Problem to work on:
Omit every picture, then give all the entries again exactly.
*** Material provided Section Begins ***
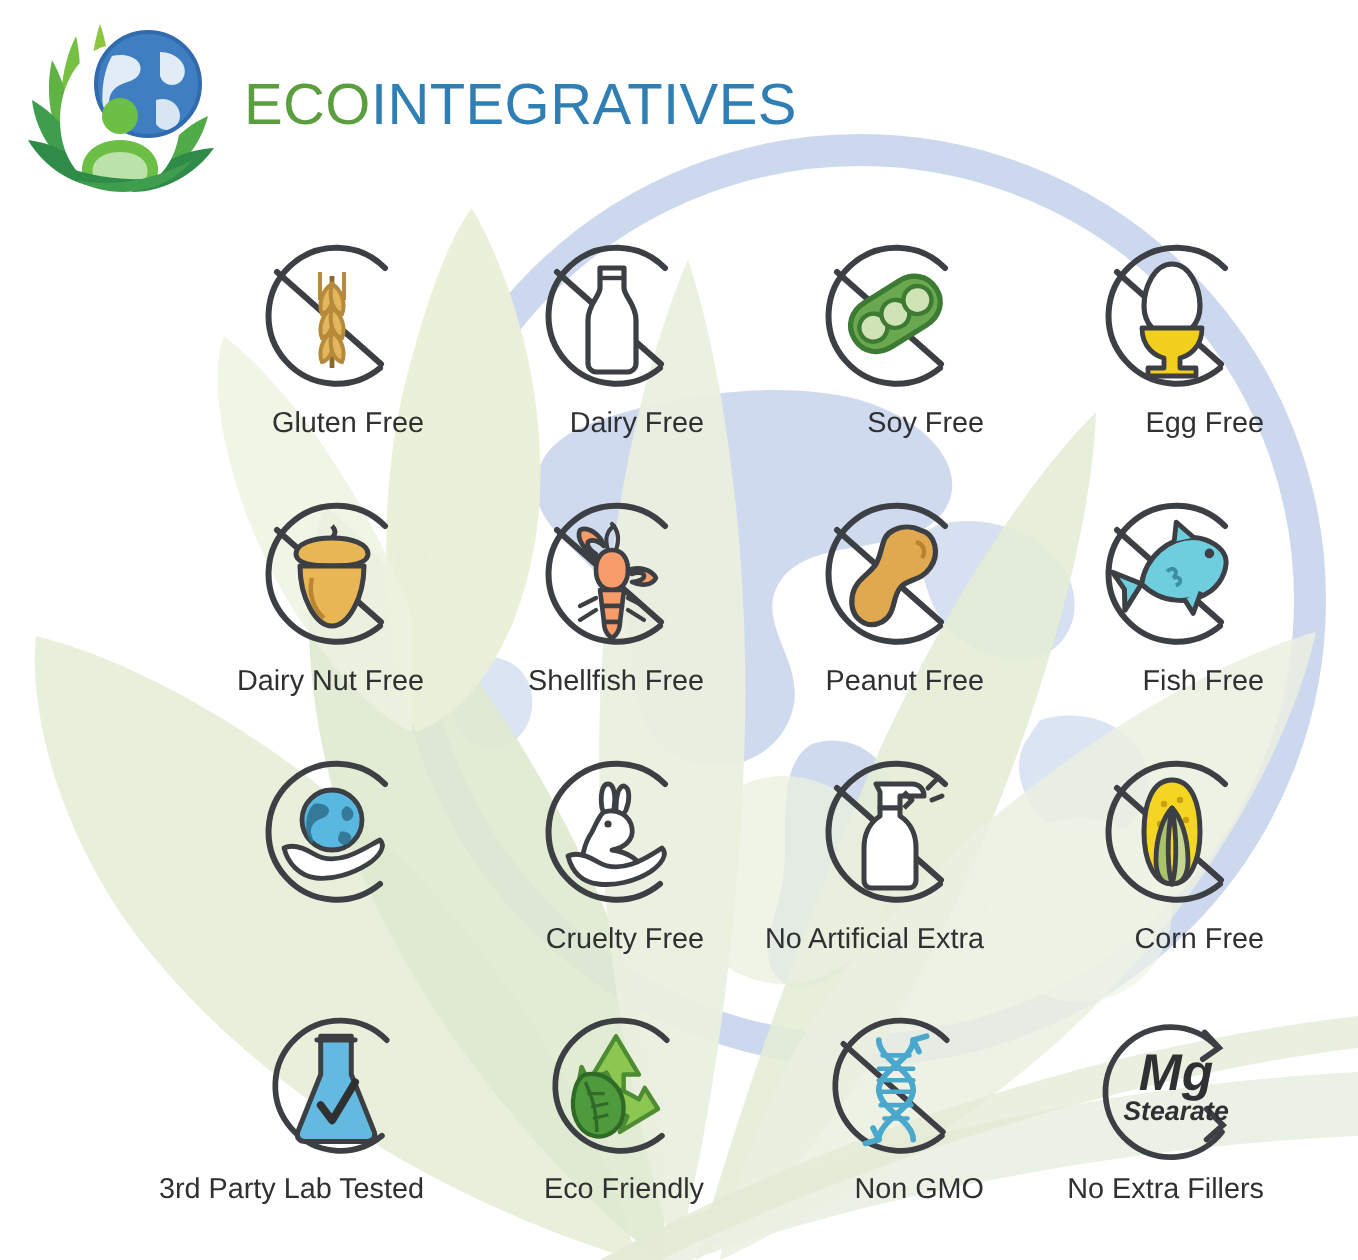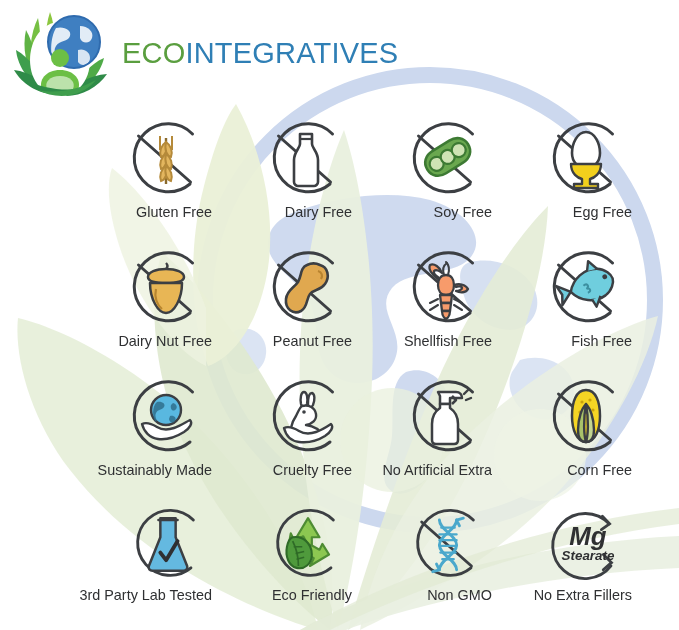--- a/index.html
+++ b/index.html
@@ -256,22 +256,6 @@
             <path d="M72.5 22 A34 34 0 1 0 70 72"></path>
             <path d="M18.5 24 L70.5 70"></path>
           </g>
-          <path d="M60 24 C68 26 70 36 65 43 C60 50 54 48 50 53 C46 58 48 66 41 70
-                   C33 74 25 68 26 58 C27 49 34 47 38 41 C42 34 40 27 47 24
-                   C51 22 56 22 60 24 Z" fill="#e0a84f" stroke="#3c3f43" stroke-width="2.6" stroke-linejoin="round"></path>
-          <path d="M58 30 C62 31 63 35 61 38" stroke="#b8832f" stroke-width="2.2" fill="none"></path>
-        </svg>
-      </div>
-      <div class="cap">Peanut Free</div>
-    </div>
-
-    <div class="badge">
-      <div class="disc">
-        <svg viewBox="0 0 92 92" xmlns="http://www.w3.org/2000/svg">
-          <g fill="none" stroke="#3c3f43" stroke-width="3" stroke-linecap="round">
-            <path d="M72.5 22 A34 34 0 1 0 70 72"></path>
-            <path d="M18.5 24 L70.5 70"></path>
-          </g>
           <g fill="#f79b6b" stroke="#3c3f43" stroke-width="2.3" stroke-linejoin="round">
 
             <path d="M46 34 C51 34 54 38 54 44 C54 50 51 54 46 54 C41 54 38 50 38 44
@@ -298,6 +282,22 @@
         </svg>
       </div>
       <div class="cap cap-sm">Shellfish Free</div>
+    </div>
+
+    <div class="badge">
+      <div class="disc">
+        <svg viewBox="0 0 92 92" xmlns="http://www.w3.org/2000/svg">
+          <g fill="none" stroke="#3c3f43" stroke-width="3" stroke-linecap="round">
+            <path d="M72.5 22 A34 34 0 1 0 70 72"></path>
+            <path d="M18.5 24 L70.5 70"></path>
+          </g>
+          <path d="M60 24 C68 26 70 36 65 43 C60 50 54 48 50 53 C46 58 48 66 41 70
+                   C33 74 25 68 26 58 C27 49 34 47 38 41 C42 34 40 27 47 24
+                   C51 22 56 22 60 24 Z" fill="#e0a84f" stroke="#3c3f43" stroke-width="2.6" stroke-linejoin="round"></path>
+          <path d="M58 30 C62 31 63 35 61 38" stroke="#b8832f" stroke-width="2.2" fill="none"></path>
+        </svg>
+      </div>
+      <div class="cap">Peanut Free</div>
     </div>
 
     <div class="badge">

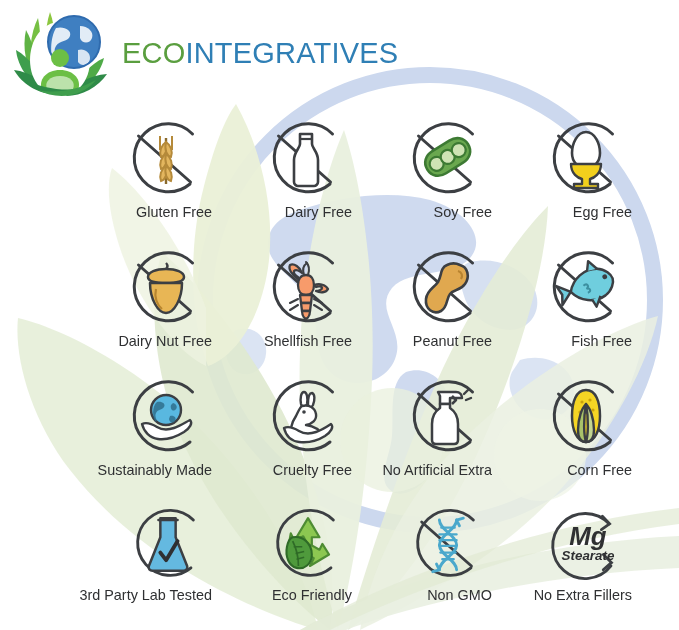--- a/index.html
+++ b/index.html
@@ -336,7 +336,6 @@
                    C73 53 70 58 64 62 C56 67 46 70 38 69 C30 68 24 62 22 54 Z" fill="#ffffff" stroke="#3c3f43" stroke-width="2.4" stroke-linejoin="round"></path>
         </svg>
       </div>
-      <div class="cap cap-sm">Sustainably Made</div>
     </div>
 
     <div class="badge">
*** Material provided Section Ends ***
Answer to the exercise:
--- a/index.html
+++ b/index.html
@@ -256,22 +256,6 @@
             <path d="M72.5 22 A34 34 0 1 0 70 72"></path>
             <path d="M18.5 24 L70.5 70"></path>
           </g>
-          <path d="M60 24 C68 26 70 36 65 43 C60 50 54 48 50 53 C46 58 48 66 41 70
-                   C33 74 25 68 26 58 C27 49 34 47 38 41 C42 34 40 27 47 24
-                   C51 22 56 22 60 24 Z" fill="#e0a84f" stroke="#3c3f43" stroke-width="2.6" stroke-linejoin="round"></path>
-          <path d="M58 30 C62 31 63 35 61 38" stroke="#b8832f" stroke-width="2.2" fill="none"></path>
-        </svg>
-      </div>
-      <div class="cap">Peanut Free</div>
-    </div>
-
-    <div class="badge">
-      <div class="disc">
-        <svg viewBox="0 0 92 92" xmlns="http://www.w3.org/2000/svg">
-          <g fill="none" stroke="#3c3f43" stroke-width="3" stroke-linecap="round">
-            <path d="M72.5 22 A34 34 0 1 0 70 72"></path>
-            <path d="M18.5 24 L70.5 70"></path>
-          </g>
           <g fill="#f79b6b" stroke="#3c3f43" stroke-width="2.3" stroke-linejoin="round">
 
             <path d="M46 34 C51 34 54 38 54 44 C54 50 51 54 46 54 C41 54 38 50 38 44
@@ -298,6 +282,22 @@
         </svg>
       </div>
       <div class="cap cap-sm">Shellfish Free</div>
+    </div>
+
+    <div class="badge">
+      <div class="disc">
+        <svg viewBox="0 0 92 92" xmlns="http://www.w3.org/2000/svg">
+          <g fill="none" stroke="#3c3f43" stroke-width="3" stroke-linecap="round">
+            <path d="M72.5 22 A34 34 0 1 0 70 72"></path>
+            <path d="M18.5 24 L70.5 70"></path>
+          </g>
+          <path d="M60 24 C68 26 70 36 65 43 C60 50 54 48 50 53 C46 58 48 66 41 70
+                   C33 74 25 68 26 58 C27 49 34 47 38 41 C42 34 40 27 47 24
+                   C51 22 56 22 60 24 Z" fill="#e0a84f" stroke="#3c3f43" stroke-width="2.6" stroke-linejoin="round"></path>
+          <path d="M58 30 C62 31 63 35 61 38" stroke="#b8832f" stroke-width="2.2" fill="none"></path>
+        </svg>
+      </div>
+      <div class="cap">Peanut Free</div>
     </div>
 
     <div class="badge">

--- a/index.html
+++ b/index.html
@@ -336,7 +336,6 @@
                    C73 53 70 58 64 62 C56 67 46 70 38 69 C30 68 24 62 22 54 Z" fill="#ffffff" stroke="#3c3f43" stroke-width="2.4" stroke-linejoin="round"></path>
         </svg>
       </div>
-      <div class="cap cap-sm">Sustainably Made</div>
     </div>
 
     <div class="badge">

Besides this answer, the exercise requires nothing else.